Work instruction:
Using the entries below, copy out all lines where "spacing" is found.
● ● ●
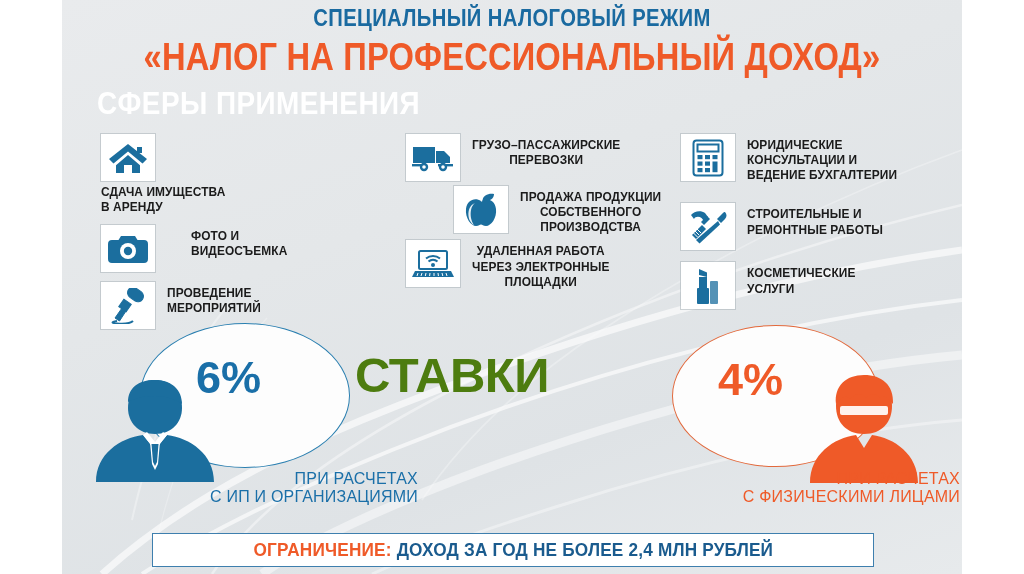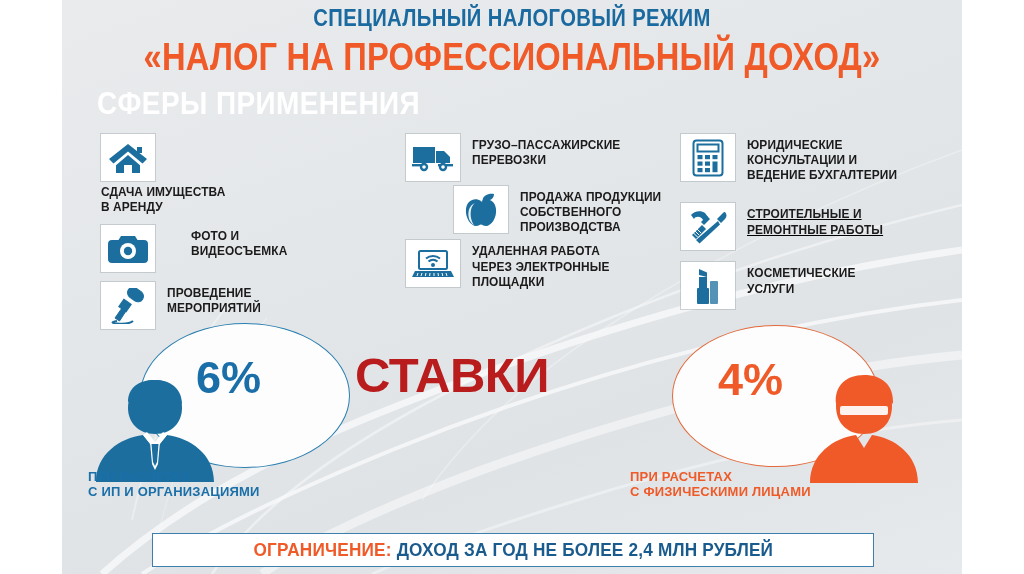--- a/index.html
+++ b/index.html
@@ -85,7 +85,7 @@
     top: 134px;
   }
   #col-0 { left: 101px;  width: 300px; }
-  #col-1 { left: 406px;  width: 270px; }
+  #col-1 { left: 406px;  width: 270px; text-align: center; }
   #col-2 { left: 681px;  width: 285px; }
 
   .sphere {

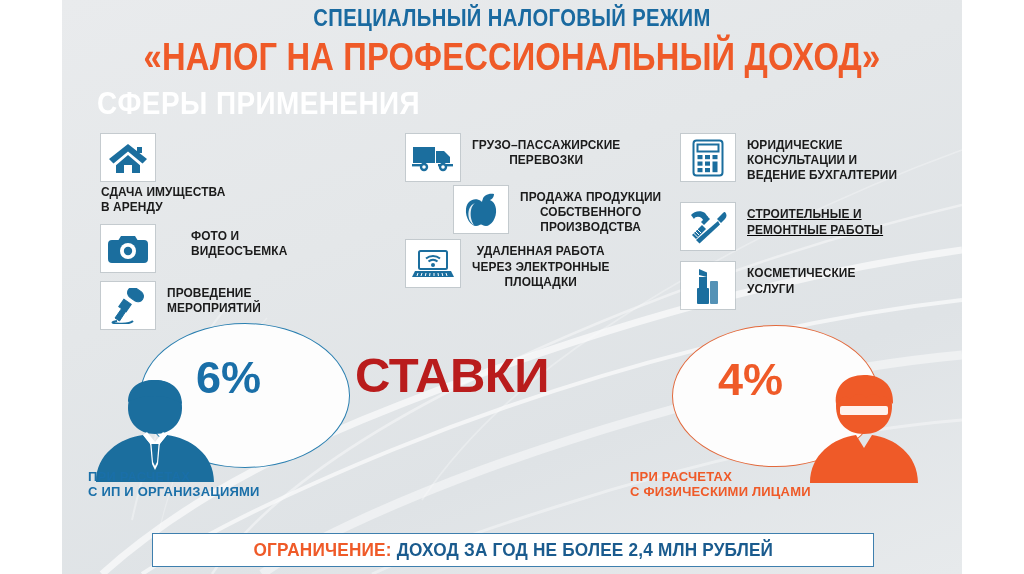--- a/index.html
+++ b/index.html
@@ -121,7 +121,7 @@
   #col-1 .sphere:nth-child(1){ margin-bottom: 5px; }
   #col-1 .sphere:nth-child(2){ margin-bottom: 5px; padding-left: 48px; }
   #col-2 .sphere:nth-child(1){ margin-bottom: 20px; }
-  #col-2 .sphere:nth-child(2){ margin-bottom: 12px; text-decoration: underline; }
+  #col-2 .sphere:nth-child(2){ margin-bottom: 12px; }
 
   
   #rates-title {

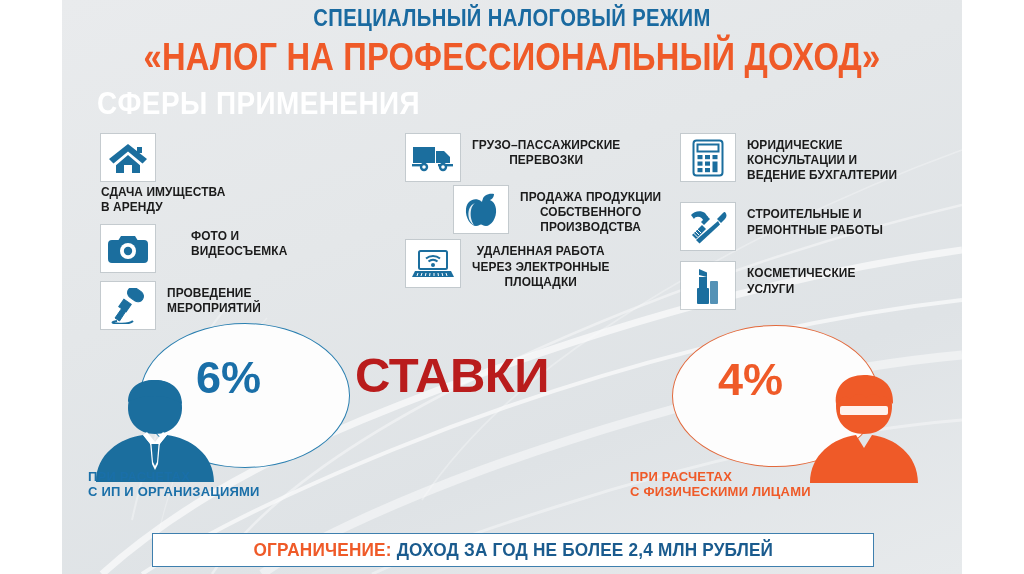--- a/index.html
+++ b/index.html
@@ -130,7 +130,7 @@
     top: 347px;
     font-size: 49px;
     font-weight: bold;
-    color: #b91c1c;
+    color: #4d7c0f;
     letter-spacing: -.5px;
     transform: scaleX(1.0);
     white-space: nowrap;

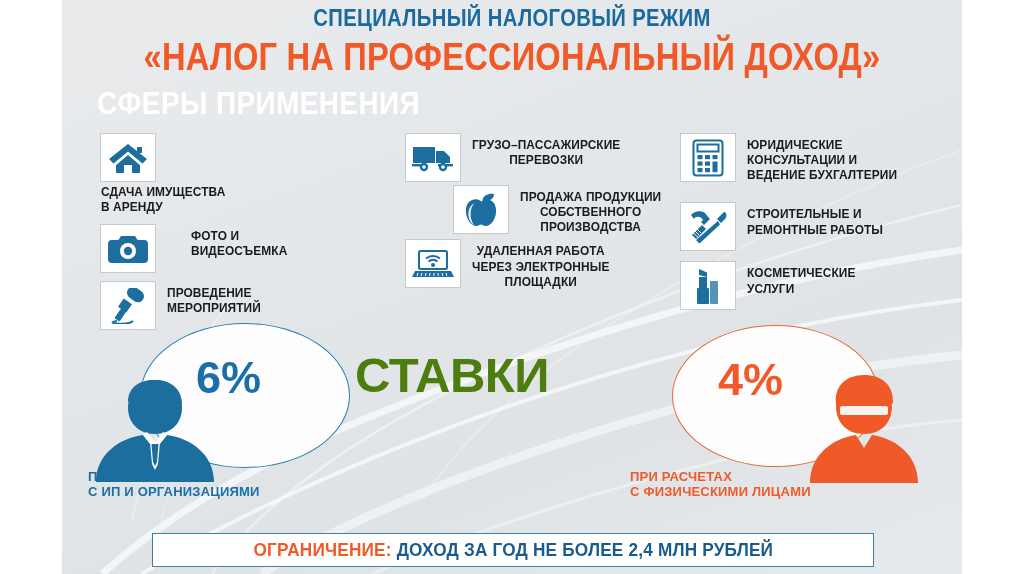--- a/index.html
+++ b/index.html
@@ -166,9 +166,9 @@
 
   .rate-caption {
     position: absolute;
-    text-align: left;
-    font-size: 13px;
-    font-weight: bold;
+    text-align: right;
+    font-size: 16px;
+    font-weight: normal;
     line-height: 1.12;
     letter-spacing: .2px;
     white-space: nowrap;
● ● ●
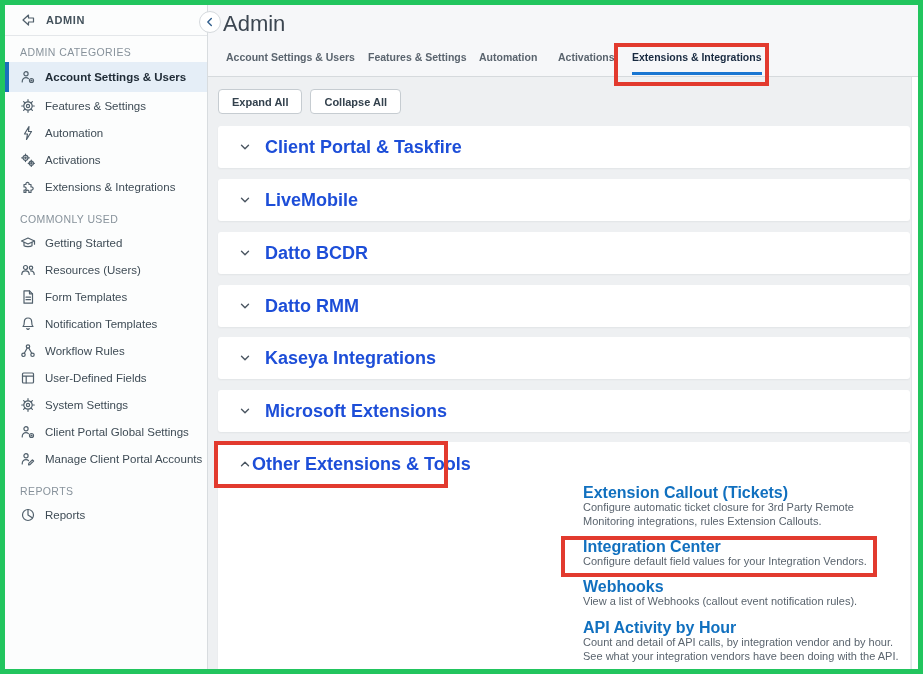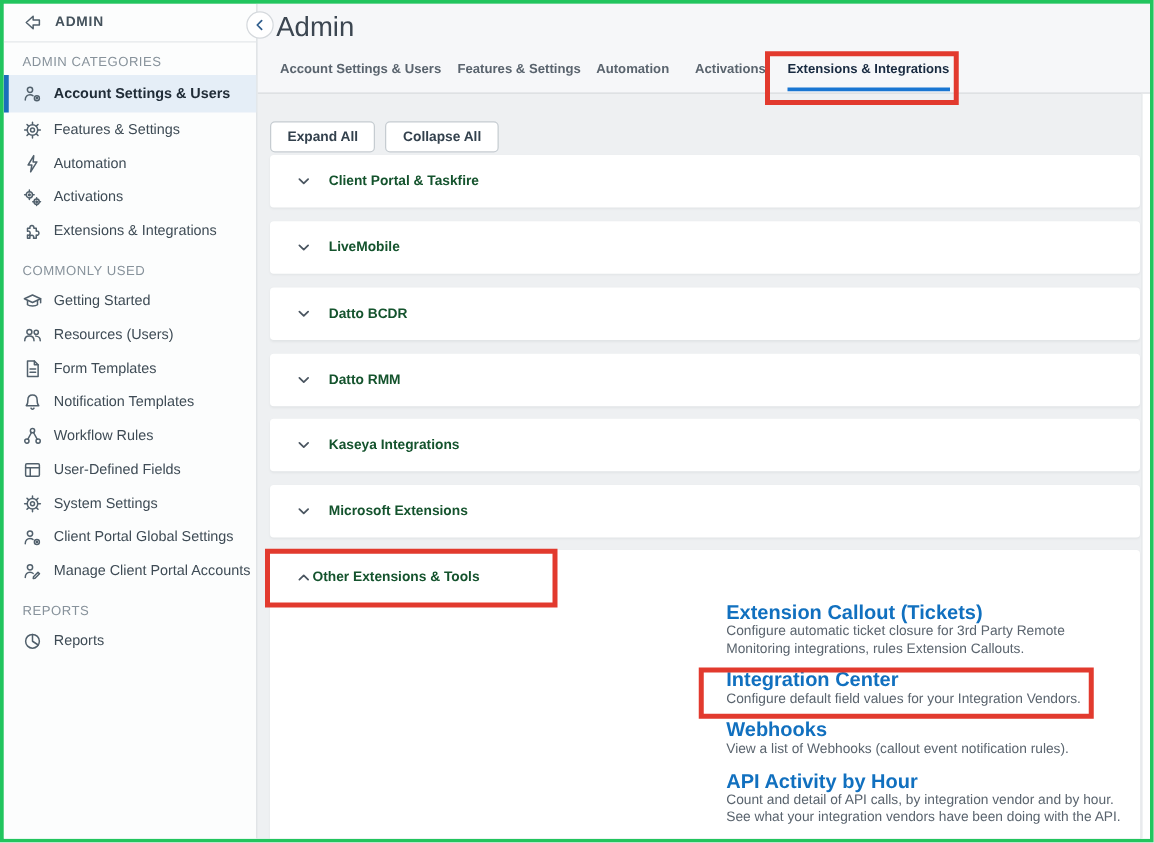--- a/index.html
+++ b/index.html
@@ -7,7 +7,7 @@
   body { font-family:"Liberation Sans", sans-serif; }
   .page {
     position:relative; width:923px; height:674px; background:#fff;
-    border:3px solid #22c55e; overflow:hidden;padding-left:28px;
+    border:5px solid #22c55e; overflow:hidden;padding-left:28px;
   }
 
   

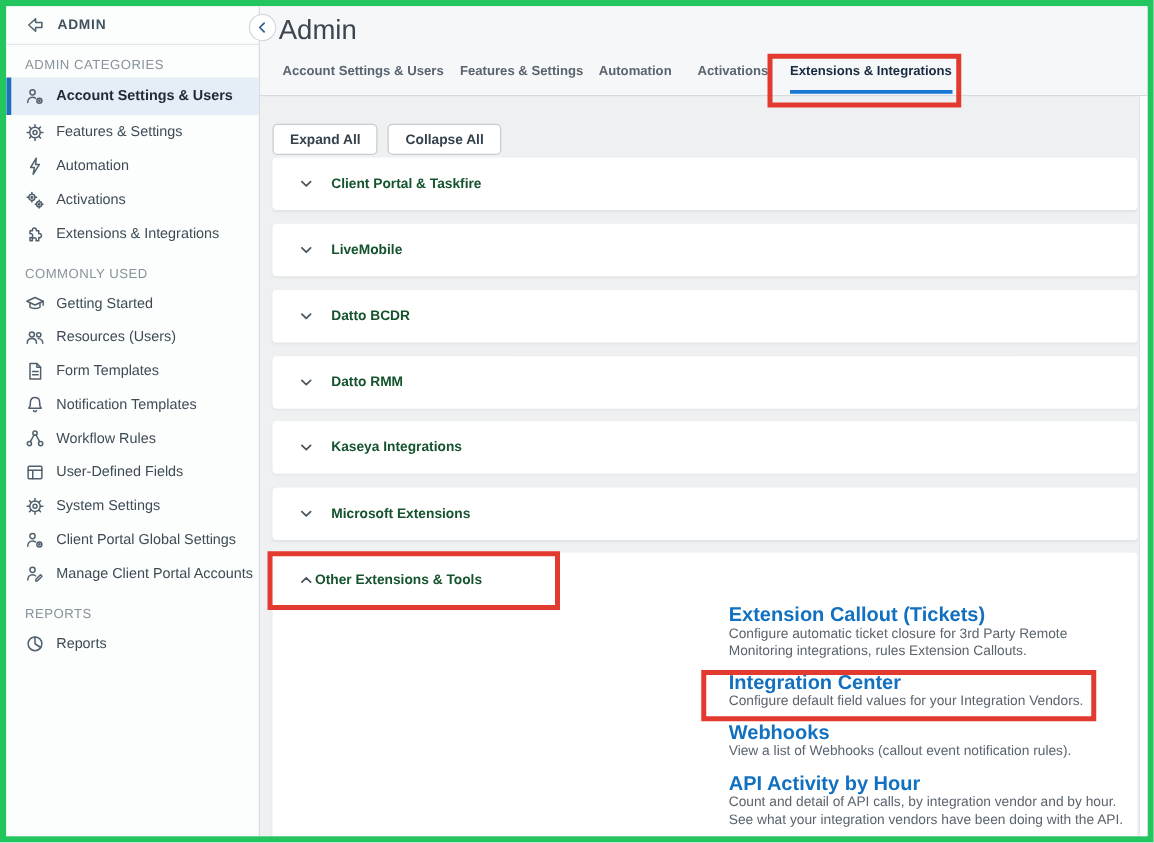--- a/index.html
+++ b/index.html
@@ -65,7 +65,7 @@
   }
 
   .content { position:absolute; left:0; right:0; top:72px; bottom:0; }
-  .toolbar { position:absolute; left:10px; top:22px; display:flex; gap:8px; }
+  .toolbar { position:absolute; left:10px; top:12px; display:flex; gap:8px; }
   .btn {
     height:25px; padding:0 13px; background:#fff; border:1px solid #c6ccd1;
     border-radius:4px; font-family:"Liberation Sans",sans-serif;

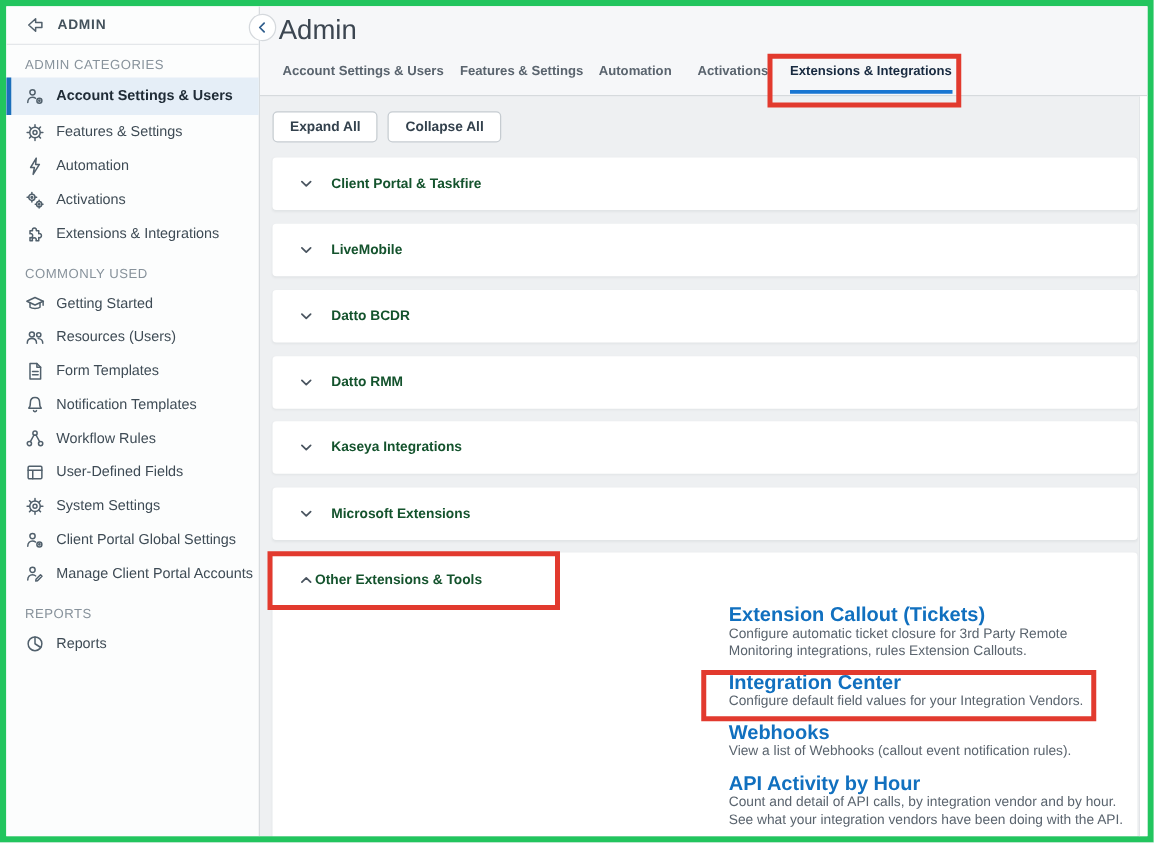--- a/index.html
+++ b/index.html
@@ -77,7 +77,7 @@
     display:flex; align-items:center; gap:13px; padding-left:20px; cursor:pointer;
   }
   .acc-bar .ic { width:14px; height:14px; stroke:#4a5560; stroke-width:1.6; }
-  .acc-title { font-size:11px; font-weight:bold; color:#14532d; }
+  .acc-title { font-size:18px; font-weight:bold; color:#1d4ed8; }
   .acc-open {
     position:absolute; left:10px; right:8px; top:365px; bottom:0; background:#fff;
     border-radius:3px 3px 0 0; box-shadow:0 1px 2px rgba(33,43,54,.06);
● ● ●
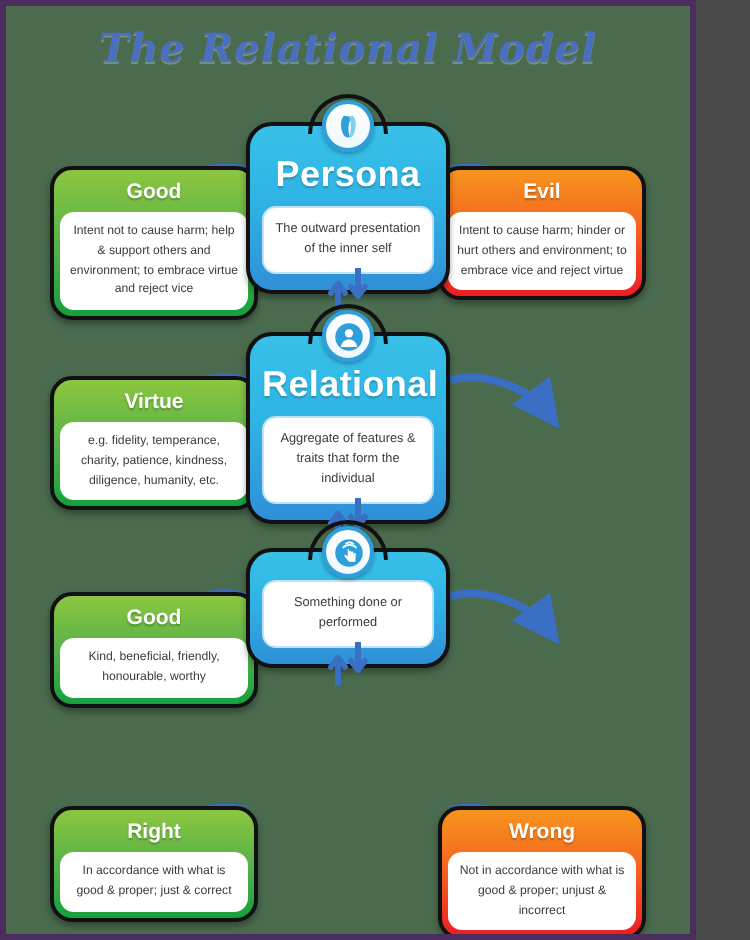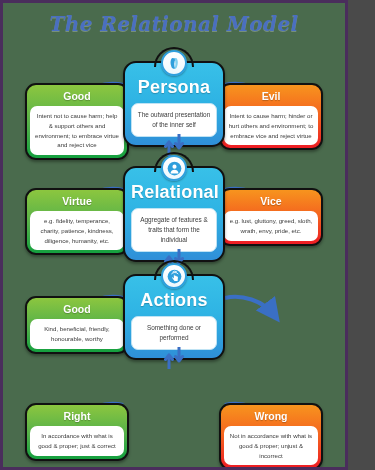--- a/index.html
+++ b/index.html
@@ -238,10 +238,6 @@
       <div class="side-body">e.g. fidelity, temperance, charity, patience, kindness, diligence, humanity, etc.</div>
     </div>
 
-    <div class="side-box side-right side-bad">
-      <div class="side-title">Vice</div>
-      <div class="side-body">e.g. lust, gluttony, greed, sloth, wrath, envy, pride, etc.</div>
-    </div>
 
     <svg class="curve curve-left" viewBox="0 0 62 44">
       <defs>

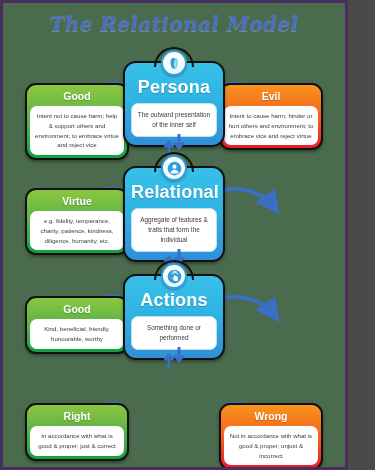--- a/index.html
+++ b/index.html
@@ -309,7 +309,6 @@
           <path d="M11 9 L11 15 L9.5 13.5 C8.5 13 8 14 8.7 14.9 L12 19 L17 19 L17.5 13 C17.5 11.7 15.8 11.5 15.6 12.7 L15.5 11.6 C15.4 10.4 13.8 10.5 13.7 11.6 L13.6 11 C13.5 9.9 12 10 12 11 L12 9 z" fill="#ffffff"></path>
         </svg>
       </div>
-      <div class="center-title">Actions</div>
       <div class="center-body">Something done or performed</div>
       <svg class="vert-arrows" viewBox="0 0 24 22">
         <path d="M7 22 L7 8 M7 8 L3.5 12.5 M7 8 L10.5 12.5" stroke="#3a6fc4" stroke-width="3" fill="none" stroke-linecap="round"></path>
● ● ●
Response for this exercise:
     letter-spacing: -.5px;
     letter-spacing: .2px;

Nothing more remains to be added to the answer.